KData Drivers

**Referenced Files in This Document** - [KDataDriver.h](file://hikyuu_cpp/hikyuu/data_driver/KDataDriver.h) - [H5KDataDriver.h](file://hikyuu_cpp/hikyuu/data_driver/kdata/hdf5/H5KDataDriver.h) - [H5KDataDriver.cpp](file://hikyuu_cpp/hikyuu/data_driver/kdata/hdf5/H5KDataDriver.cpp) - [H5Record.h](file://hikyuu_cpp/hikyuu/data_driver/kdata/hdf5/H5Record.h) - [MySQLKDataDriver.h](file://hikyuu_cpp/hikyuu/data_driver/kdata/mysql/MySQLKDataDriver.h) - [MySQLKDataDriver.cpp](file://hikyuu_cpp/hikyuu/data_driver/kdata/mysql/MySQLKDataDriver.cpp) - [KRecordTable.h](file://hikyuu_cpp/hikyuu/data_driver/kdata/mysql/KRecordTable.h) - [SQLiteKDataDriver.h](file://hikyuu_cpp/hikyuu/data_driver/kdata/sqlite/SQLiteKDataDriver.h) - [SQLiteKDataDriver.cpp](file://hikyuu_cpp/hikyuu/data_driver/kdata/sqlite/SQLiteKDataDriver.cpp) - [TdxKDataDriver.h](file://hikyuu_cpp/hikyuu/data_driver/kdata/tdx/TdxKDataDriver.h) - [TdxKDataDriver.cpp](file://hikyuu_cpp/hikyuu/data_driver/kdata/tdx/TdxKDataDriver.cpp) - [DataDriverFactory.h](file://hikyuu_cpp/hikyuu/data_driver/DataDriverFactory.h) - [_KDataDriver.cpp](file://hikyuu_pywrap/data_driver/_KDataDriver.cpp)

Introduction

The KData drivers in hikyuu provide a unified interface for accessing financial market data from various storage backends.
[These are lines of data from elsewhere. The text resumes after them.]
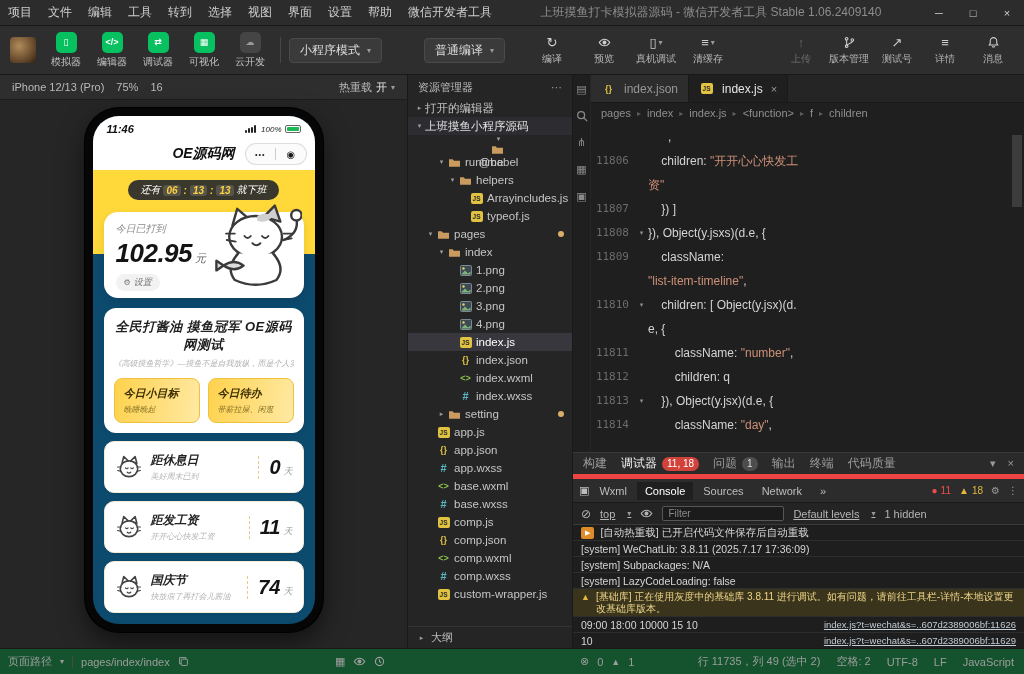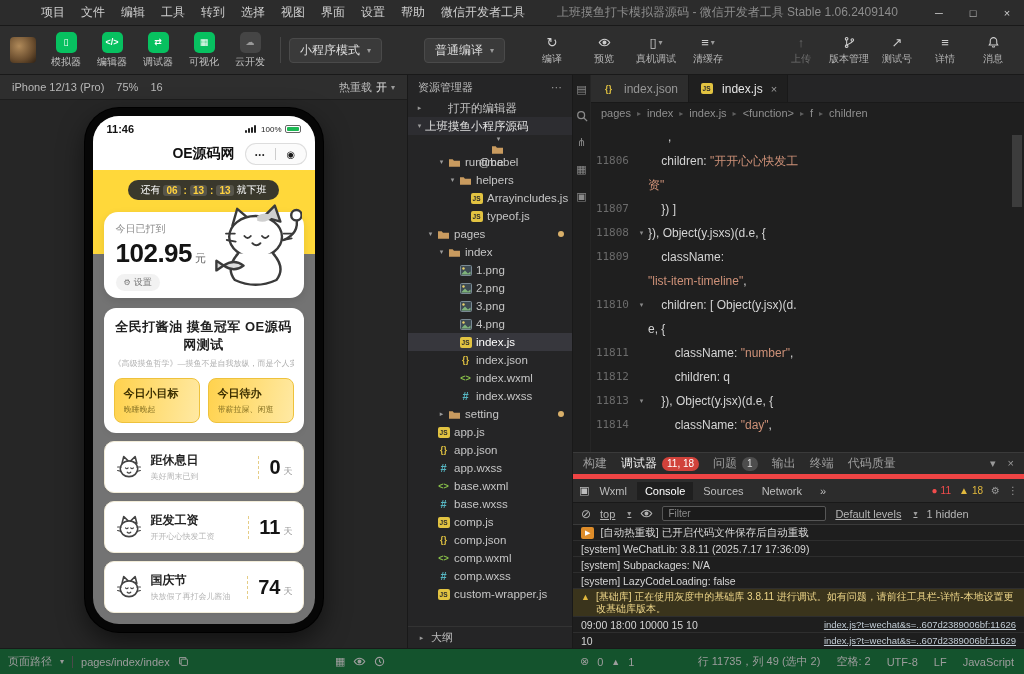--- a/index.html
+++ b/index.html
@@ -1,21 +1,21 @@
 <!DOCTYPE html>
 <html style="--green: #07c160; --app-yellow: #ffd83a; --badge-red: #d1423b; --warn-yellow: #e2b93d; --string-orange: #ce9178; --editor-bg: #1f1f1f;"><head>
 <meta charset="utf-8">
 <style>
 *{margin:0;padding:0;box-sizing:border-box;font-family:"Liberation Sans","DejaVu Sans",sans-serif;}
 html,body{width:1024px;height:674px;background:#1e1e1e;overflow:hidden;}
 .app{position:absolute;inset:0;width:1024px;height:674px;background:#1f1f1f;color:#ccc;font-size:12px;}
 
 
 .titlebar{position:absolute;top:0;left:0;right:0;height:26px;background:#2c2c2c;border-bottom:1px solid #191919;display:flex;align-items:center;}
-.menu-items{display:flex;height:100%;margin-left:33px;}
+.menu-items{display:flex;height:100%;}
 .menu-item{padding:0 8px;display:flex;align-items:center;color:#cfcfcf;font-size:12px;white-space:nowrap;}
 .tb-title{flex:1;text-align:center;color:#8c8c8c;font-size:12px;white-space:nowrap;overflow:hidden;}
 .win-controls{display:flex;height:100%;}
 .win-btn{width:34px;display:flex;align-items:center;justify-content:center;color:#cfcfcf;font-size:11px;}
 
 
 .toolbar{position:absolute;top:26px;left:0;right:0;height:49px;background:#2e2e2e;border-bottom:1px solid #191919;display:flex;align-items:center;padding:0 10px;gap:8px;}
 .avatar{width:26px;height:26px;border-radius:4px;flex:none;background:radial-gradient(circle at 35% 35%,#b08a5a,#6a4d2e 60%,#2e2013);}
 .tb-group{display:flex;gap:2px;}
 .tool-stack{display:flex;flex-direction:column;align-items:center;gap:2px;width:44px;}
@@ -34,21 +34,21 @@
 
 .main{position:absolute;top:75px;left:0;right:0;bottom:26px;display:flex;}
 
 
 .sim-panel{width:408px;flex:none;background:#262626;border-right:1px solid #191919;display:flex;flex-direction:column;}
 .device-bar{height:25px;background:#2e2e2e;border-bottom:1px solid #1d1d1d;display:flex;align-items:center;padding:0 12px;gap:12px;font-size:11px;color:#b9b9b9;}
 .dev-item{display:flex;align-items:center;gap:4px;white-space:nowrap;}
 .devbar-right{margin-left:auto;display:flex;align-items:center;gap:4px;}
 .phone-wrap{flex:1;display:flex;justify-content:center;padding-top:8px;}
 .phone{width:238px;height:524px;background:#060606;border-radius:34px;padding:8px;box-shadow:0 0 0 1px #000,0 10px 26px rgba(0,0,0,.55);}
-.screen{width:100%;height:100%;background:#737373;border-radius:26px;overflow:hidden;position:relative;}
+.screen{width:100%;height:100%;background:#0c4a6e;border-radius:26px;overflow:hidden;position:relative;font-style:italic;}
 
 .ph-status{height:22px;display:flex;align-items:center;justify-content:space-between;padding:4px 14px 0;background:#fff;}
 .ph-time{font-size:11px;font-weight:bold;color:#111;}
 .ph-icons{display:flex;align-items:center;gap:3px;}
 .sig{display:flex;align-items:flex-end;gap:1px;height:8px;}
 .sig i{width:2px;background:#222;border-radius:1px;display:block;}
 .sig i:nth-child(1){height:3px}.sig i:nth-child(2){height:5px}.sig i:nth-child(3){height:6px}.sig i:nth-child(4){height:8px}
 .pbt{font-size:8px;color:#222;margin-left:2px;}
 .batt{width:16px;height:8px;border:1px solid #666;border-radius:2px;padding:1px;}
 .batt i{display:block;height:100%;width:100%;background:#1db954;border-radius:1px;}
@@ -131,21 +131,21 @@
 .badge.gray{background:#4d4d4d;color:#ddd;}
 .dbg-tabs-right{margin-left:auto;display:flex;gap:12px;color:#9a9a9a;font-size:11px;}
 .dt-tabs{height:24px;display:flex;align-items:center;background:#2c2c2c;border-bottom:1px solid #191919;font-size:11px;color:#bdbdbd;padding:0 6px;gap:2px;}
 .dt-tab{padding:3px 8px;}
 .dt-tab.active{background:#1f1f1f;color:#fff;}
 .dt-right{margin-left:auto;display:flex;align-items:center;gap:8px;font-size:10px;color:#9a9a9a;}
 .errc{color:#f14c4c;display:flex;align-items:center;gap:3px;}
 .wrnc{color:#e2b93d;display:flex;align-items:center;gap:3px;}
 .console-bar{height:22px;display:flex;align-items:center;gap:9px;padding:0 8px;border-bottom:1px solid #3a3a3a;background:#242424;font-size:11px;color:#b5b5b5;}
 .cb-sel{display:flex;align-items:center;gap:12px;white-space:nowrap;text-decoration:underline;}
-.filter-input{width:164px;height:15px;background:#1b1b1b;border:1px solid #565656;border-radius:2px;color:#ddd;font-size:10px;padding:0 5px;outline:none;}
+.filter-input{width:122px;height:15px;background:#1b1b1b;border:1px solid #565656;border-radius:2px;color:#ddd;font-size:10px;padding:0 5px;outline:none;}
 .filter-input::placeholder{color:#8a8a8a;}
 .console-msgs{flex:1;overflow:hidden;background:#1e1e1e;font-family:"DejaVu Sans Mono","Liberation Mono",monospace;}
 .cmsg{display:flex;align-items:center;height:16px;border-bottom:1px solid #2e2e2e;padding:0 8px;font-size:10.5px;color:#d6d6d6;white-space:nowrap;}
 .cmsg.warn{height:28px;background:#3a341c;color:#edd588;align-items:flex-start;padding:2px 8px;white-space:normal;line-height:12px;font-size:10px;}
 .rl-pill{background:#de8c29;color:#fff;font-size:7px;border-radius:2px;padding:0 4px;margin-right:6px;line-height:12px;flex:none;}
 .warn-ic{color:#e2b93d;margin-right:6px;font-size:9px;flex:none;}
 .clink{margin-left:auto;color:#c2cdd6;text-decoration:underline;font-size:9.5px;white-space:nowrap;padding-left:12px;flex:none;}
 
 
 .statusbar{position:absolute;left:0;right:0;bottom:0;height:26px;background:#14532d;border-top:1px solid #191919;font-size:11px;color:#9d9d9d;}
@@ -457,21 +457,21 @@
         </div>
       </div>
     </div>
 
     <div class="explorer">
       <div class="exp-header">
         <span>资源管理器</span>
         <span class="exp-more">⋯</span>
       </div>
       <div class="tree" id="tree">
-          <div class="tree-row" style="padding-left: 6px; gap: 23px;">
+          <div class="tree-row" style="padding-left: 6px;">
             <span class="tr-chev">▸</span>
             <span>打开的编辑器</span>
           </div>
           <div class="tree-row root" style="padding-left: 6px;">
             <span class="tr-chev">▾</span>
             <span>上班摸鱼小程序源码</span>
           </div>
           <div class="tree-row" style="padding-left: 17px; flex-direction: column;">
             <span class="tr-chev">▾</span>
             <span class="tr-ico">

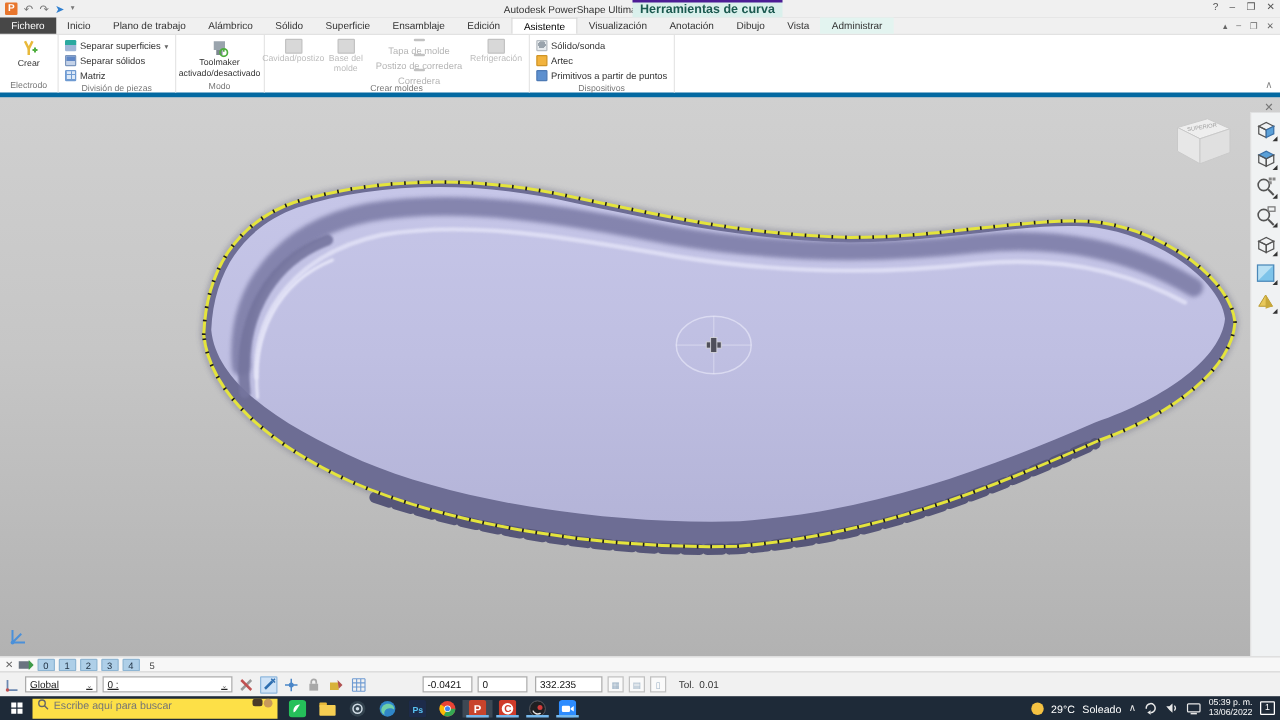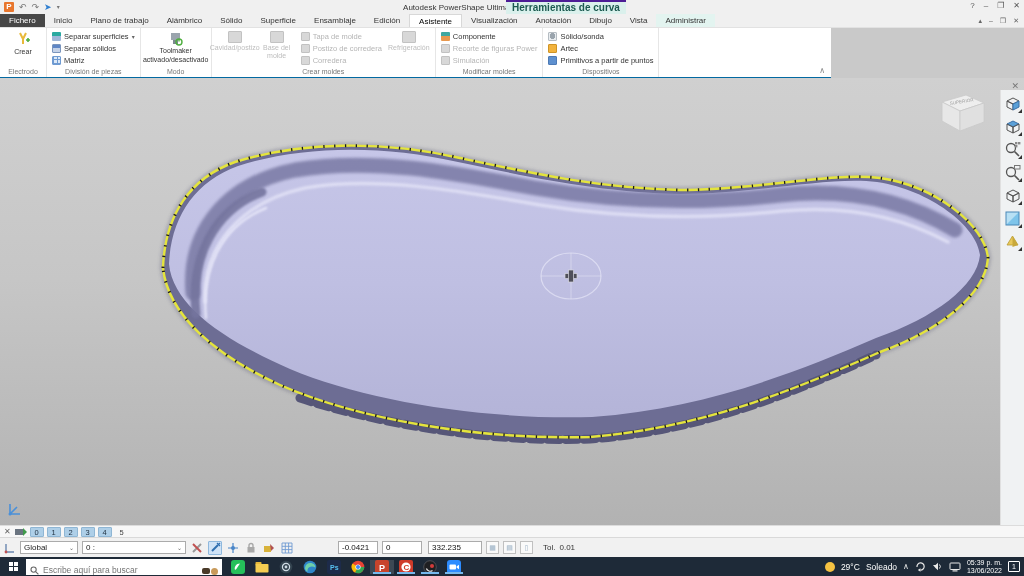--- a/index.html
+++ b/index.html
@@ -20,27 +20,27 @@
 
   
   .tabrow { position:absolute; left:0; top:14px; width:1024px; height:14px; background:#f0f0f0; display:flex; align-items:stretch; font-size:8px; color:#333; border-bottom:1px solid #e2e2e2; }
   .tab { padding:6px 9px; display:flex; align-items:center; white-space:nowrap; }
   .tab.fichero { background:#474747; color:#fff; }
   .tab.active { background:#fff; border:1px solid #d8d8d8; border-bottom:none; color:#000; }
   .tab.teal { background:#e3f4f0; }
   .docbtns { margin-left:auto; display:flex; gap:7px; align-items:center; padding-right:5px; color:#666; font-size:7px; }
 
   
-  .ribbon { position:absolute; left:0; top:28px; width:831px; height:50px; background:#fff; border-bottom:1px solid #0369a1; display:flex; }
+  .ribbon { position:absolute; left:0; top:28px; width:1024px; height:50px; background:#fff; border-bottom:4px solid #0369a1; display:flex; }
   .grp { display:flex; flex-direction:column; border-right:1px solid #e6e6e6; padding:2px 3px 0; }
   .grp-content { flex:1; display:flex; align-items:flex-start; gap:2px; }
   .grp-label { text-align:center; font-size:7px; color:#777; padding:2px 2px 2px; white-space:nowrap; }
   .rcol { display:flex; flex-direction:column; justify-content:flex-start; gap:1px; padding-top:1px; }
   .ritem { display:flex; align-items:center; gap:3px; font-size:7.5px; color:#333; height:11px; padding:0 2px; white-space:nowrap; cursor:default; }
-  .ritem.dis { color:#b5b5b5; }
+  .ritem.dis { color:#b5b5b5;flex-direction:column; }
   .rbig { width:40px; display:flex; flex-direction:column; align-items:center; font-size:7px; text-align:center; color:#333; line-height:8px; gap:1px; padding-top:1px; cursor:default; }
   .rbig.dis { color:#bcbcbc; }
   .rbig.wide { width:64px; }
   .ric { display:inline-block; }
   .dd { font-size:6px; color:#666; }
   .ribbon-spacer { flex:1; }
   .ribbon-collapse { position:absolute; right:6px; bottom:2px; font-size:8px; color:#888; }
 
   
   .i-box { width:9px; height:9px; border-radius:1px; }
@@ -69,35 +69,35 @@
   .triad { position:absolute; left:6px; bottom:8px; }
 
   
   .levelsbar { position:absolute; left:0; top:525px; width:1024px; height:12px; background:#f7f7f7; border-top:1px solid #dcdcdc; display:flex; align-items:center; gap:3px; padding-left:4px; font-size:7.5px; }
   .lv-close { color:#666; font-size:8px; }
   .lv { width:14px; height:10px; text-align:center; line-height:10px; color:#234; background:#aecfe8; border:1px solid #8fb6d4; border-radius:1px; }
   .lv.off { background:transparent; border:1px solid transparent; color:#444; }
 
   
   .statusbar { position:absolute; left:0; top:537px; width:1024px; height:20px; background:#f1f1f1; border-top:1px solid #d9d9d9; display:flex; align-items:center; gap:4px; padding:0 4px; font-size:8px; color:#333; }
-  .sel { background:#fff; border:1px solid #ababab; height:13px; display:flex; align-items:center; justify-content:space-between; padding:0 3px; font-size:8px; color:#222; }
+  .sel { background:#fff; border:1px solid #ababab; height:13px; display:flex; align-items:center; justify-content:space-between; padding:0 3px; font-size:8px; color:#222;text-decoration:underline; }
   .sel .dd { font-size:6px; }
   .sicon { width:14px; height:14px; display:flex; align-items:center; justify-content:center; border-radius:1px; }
   .sicon.hl { background:#cfe3f7; border:1px solid #8fb8dd; }
   .coord { background:#fff; border:1px solid #ababab; height:13px; font-size:8px; color:#111; padding:0 3px; font-family:"Liberation Sans",sans-serif; }
   .mini { width:13px; height:13px; border:1px solid #c0c0c0; background:#fafafa; display:flex; align-items:center; justify-content:center; color:#9ab0c4; font-size:7px; }
   .cmd { background:#fff; border:1px solid #c6c6c6; height:13px; width:268px; font-size:8px; color:#333; padding:0 4px; }
   .cmd::placeholder { color:#9a9a9a; }
 
   
   .taskbar { position:absolute; left:0; top:557px; width:1024px; height:19px; background:#1e2a38; display:flex; align-items:center; color:#fff; }
   .start { width:26px; height:19px; display:flex; align-items:center; justify-content:center; }
   .start .wgrid { display:grid; grid-template-columns:4px 4px; grid-template-rows:4px 4px; gap:1px; }
   .start .wgrid i { background:#fff; }
-  .searchbox { width:196px; height:16px; background:#ffffff; display:flex; align-items:flex-end; gap:4px; padding:0 4px; }
+  .searchbox { width:196px; height:16px; background:#fde047; display:flex; align-items:flex-start; gap:4px; padding:0 4px; }
   .searchbox input { border:none; outline:none; flex:1; font-size:8.5px; color:#333; background:transparent; min-width:0; }
   .doodle { display:flex; gap:1px; align-items:center; }
   .doodle i { display:block; border-radius:50%; }
   .apps { display:flex; align-items:stretch; margin-left:4px; }
   .appcell { width:24px; display:flex; align-items:center; justify-content:center; position:relative; }
   .appcell.active { background:rgba(255,255,255,.14); }
   .appcell.open::after { content:""; position:absolute; left:3px; right:3px; bottom:0; height:2px; background:#76b9ed; }
   .tray { margin-left:auto; display:flex; align-items:center; gap:6px; padding-right:4px; font-size:8.5px; }
   .sun { width:10px; height:10px; border-radius:50%; background:#f5c242; }
   .chev { font-size:8px; color:#e8e8e8; }
@@ -227,39 +227,20 @@
           </div>
         </div>
         <div class="rbig dis" style="width:46px">
           <span class="ric i-box i-gray" style="width:14px;height:12px"></span>
           <span>Refrigeración</span>
         </div>
       </div>
       <div class="grp-label">Crear moldes</div>
     </div>
 
-    <div class="grp">
-      <div class="grp-content">
-        <div class="rcol">
-          <div class="ritem">
-            <span class="ric i-box i-comp"></span>
-            <span>Componente</span>
-          </div>
-          <div class="ritem dis">
-            <span class="ric i-box i-gray"></span>
-            <span>Recorte de figuras Power</span>
-          </div>
-          <div class="ritem dis">
-            <span class="ric i-box i-gray"></span>
-            <span>Simulación</span>
-          </div>
-        </div>
-      </div>
-      <div class="grp-label">Modificar moldes</div>
-    </div>
 
     <div class="grp">
       <div class="grp-content">
         <div class="rcol">
           <div class="ritem">
             <span class="ric i-box i-scan"></span>
             <span>Sólido/sonda</span>
           </div>
           <div class="ritem">
             <span class="ric i-box i-artec"></span>

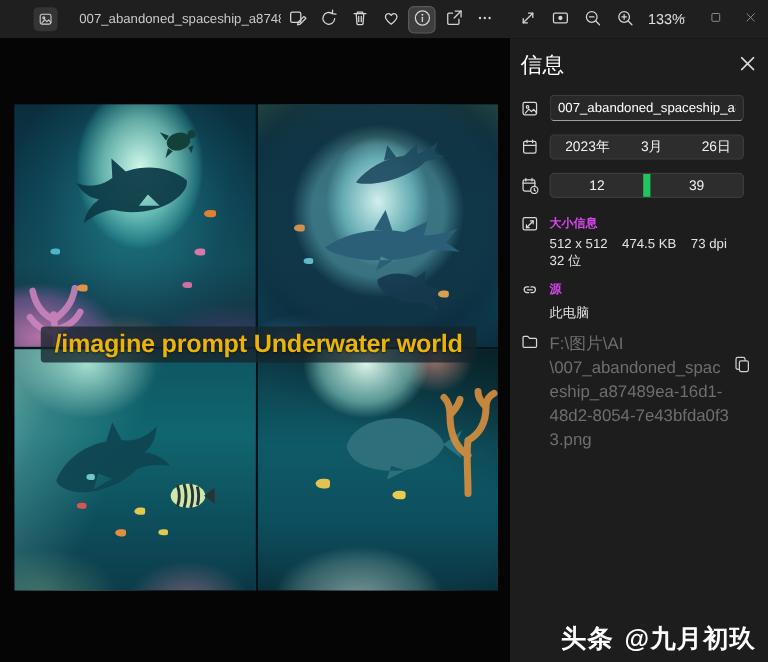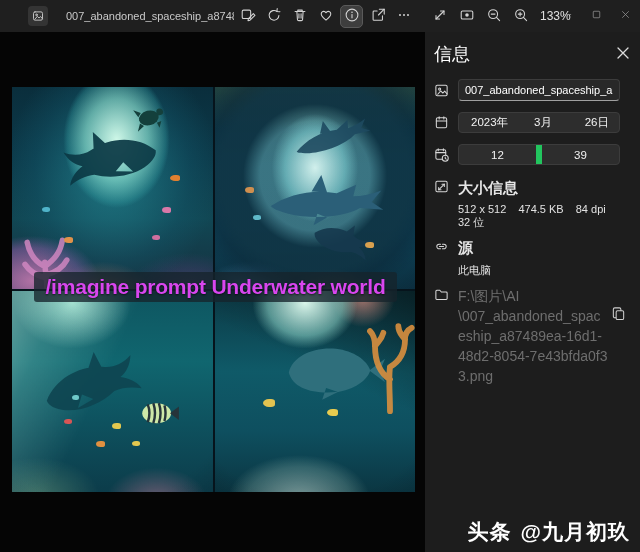--- a/index.html
+++ b/index.html
@@ -58,21 +58,21 @@
     radial-gradient(ellipse 75px 65px at 45% 6%, rgba(228,255,243,.95), rgba(160,235,220,.5) 50%, rgba(0,0,0,0) 70%),
     radial-gradient(ellipse 45px 40px at 74% 4%, rgba(255,162,146,.6), rgba(0,0,0,0) 70%),
     linear-gradient(205deg, rgba(8,30,34,.9) 0%, rgba(10,36,42,.55) 18%, rgba(0,0,0,0) 42%),
     radial-gradient(ellipse 95px 60px at 42% 104%, rgba(216,236,226,.55), rgba(150,190,180,.28) 55%, rgba(0,0,0,0) 75%),
     radial-gradient(ellipse 240px 235px at 50% 40%, rgba(0,0,0,0) 55%, rgba(5,25,35,.5) 82%, rgba(4,18,28,.85) 100%),
     linear-gradient(180deg,#0c3a46 0%,#0f5a68 40%,#0e4f5f 70%,#0b3642 100%); }
   .creature { position:absolute; }
   .fishdot { position:absolute; border-radius:60% 40% 40% 60%; }
   .prompt-band { position:absolute; left:22px; right:18px; top:185px; height:30px;
     background:rgba(22,36,44,.78); border-radius:3px; display:flex; align-items:center; justify-content:center;
-    color:#d946ef; font-size:21px; font-weight:bold; letter-spacing:-.2px; white-space:nowrap;
+    color:#eab308; font-size:21px; font-weight:bold; letter-spacing:-.2px; white-space:nowrap;
     text-shadow:0 1px 2px rgba(0,0,0,.55); z-index:5; }
 
   
   .panel { position:absolute; left:425px; top:32px; right:0; bottom:0; background:#1d1d1d;
     padding:10px 20px 0 9px; color:#fff; }
   .panel-header { display:flex; justify-content:space-between; align-items:center; margin-bottom:13px; }
   .panel-title { font-size:18px; font-weight:normal; }
   .pclose { background:transparent; border:none; cursor:pointer; margin-right:-13px; padding:4px; }
   .pclose svg { width:12px; height:12px; stroke:#dcdcdc; stroke-width:1.3; fill:none; stroke-linecap:round; }
   .frow { display:flex; align-items:center; gap:9px; margin-bottom:11px; }
@@ -81,21 +81,21 @@
     stroke-linecap:round; stroke-linejoin:round; }
   .fname-input { flex:1; height:22px; background:#282828; border:1px solid #3c3c3c;
     border-bottom:1px solid #a0a0a0; border-radius:4px; color:#fff; font-size:11px; padding:0 6px;
     font-family:inherit; min-width:0; }
   .seg-control { flex:1; height:21px; background:#2d2d2d; border:1px solid #3c3c3c; border-radius:4px;
     display:flex; align-items:center; font-size:11.5px; color:#f2f2f2; cursor:default; }
   .seg-year { margin-left:12px; } .seg-month { margin-left:26px; } .seg-day { margin-left:auto; margin-right:10px; }
   .time-half { flex:1; height:100%; display:flex; align-items:center; justify-content:center; }
   .time-half + .time-half { border-left:6px solid #22c55e; }
   .sect { display:flex; gap:9px; margin-bottom:9px; position:relative; }
-  .sect-label { font-size:15px; font-weight:bold; color:#e5e5e5; margin-bottom:5px; }
+  .sect-label { font-size:10px; font-weight:bold; color:#d946ef; margin-bottom:5px; }
   .sect-values { font-size:11px; color:#e2e2e2; }
   .sect-values span { margin-right:9px; }
   .path-text { font-size:14px; color:#6e6e6e; line-height:1.42; width:150px; word-break:break-all; }
   .copy-btn { position:absolute; right:-8px; top:17px; background:transparent; border:none; cursor:pointer; padding:2px; }
   .copy-btn svg { width:15px; height:15px; stroke:#cfcfcf; fill:none; stroke-width:1.1; stroke-linejoin:round; }
 
   
   .watermark { position:absolute; right:10px; bottom:6px; color:#fff; font-size:21px; font-weight:bold;
     letter-spacing:1px; z-index:20; }
   .wm-brand { margin-right:9px; }
@@ -341,21 +341,21 @@
             <path d="M5 11.5 L11 5.5"></path>
             <path d="M8.5 5.5 H11 V8"></path>
             <path d="M7.5 11.5 H5 V9"></path>
           </svg>
         </span>
       <div class="sect-body">
         <div class="sect-label">大小信息</div>
         <div class="sect-values">
           <span>512 x 512</span>
           <span>474.5 KB</span>
-          <span>84 dpi</span>
+          <span>73 dpi</span>
           <span>32 位</span>
         </div>
       </div>
     </div>
 
     <div class="sect">
       <span class="picon">
           <svg viewBox="0 0 16 16">
             <path d="M7 5.5 H5.5 a2.5 2.5 0 0 0 0 5 H7"></path>
             <path d="M9 5.5 h1.5 a2.5 2.5 0 0 1 0 5 H9"></path>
This documentation details the abstract KDataDriver interface and its implementations for HDF5, MySQL, SQLite, and TongDaXin (TDX) native formats. The drivers enable efficient retrieval of K-line data, time series data, and transaction records with consistent query semantics across different storage technologies.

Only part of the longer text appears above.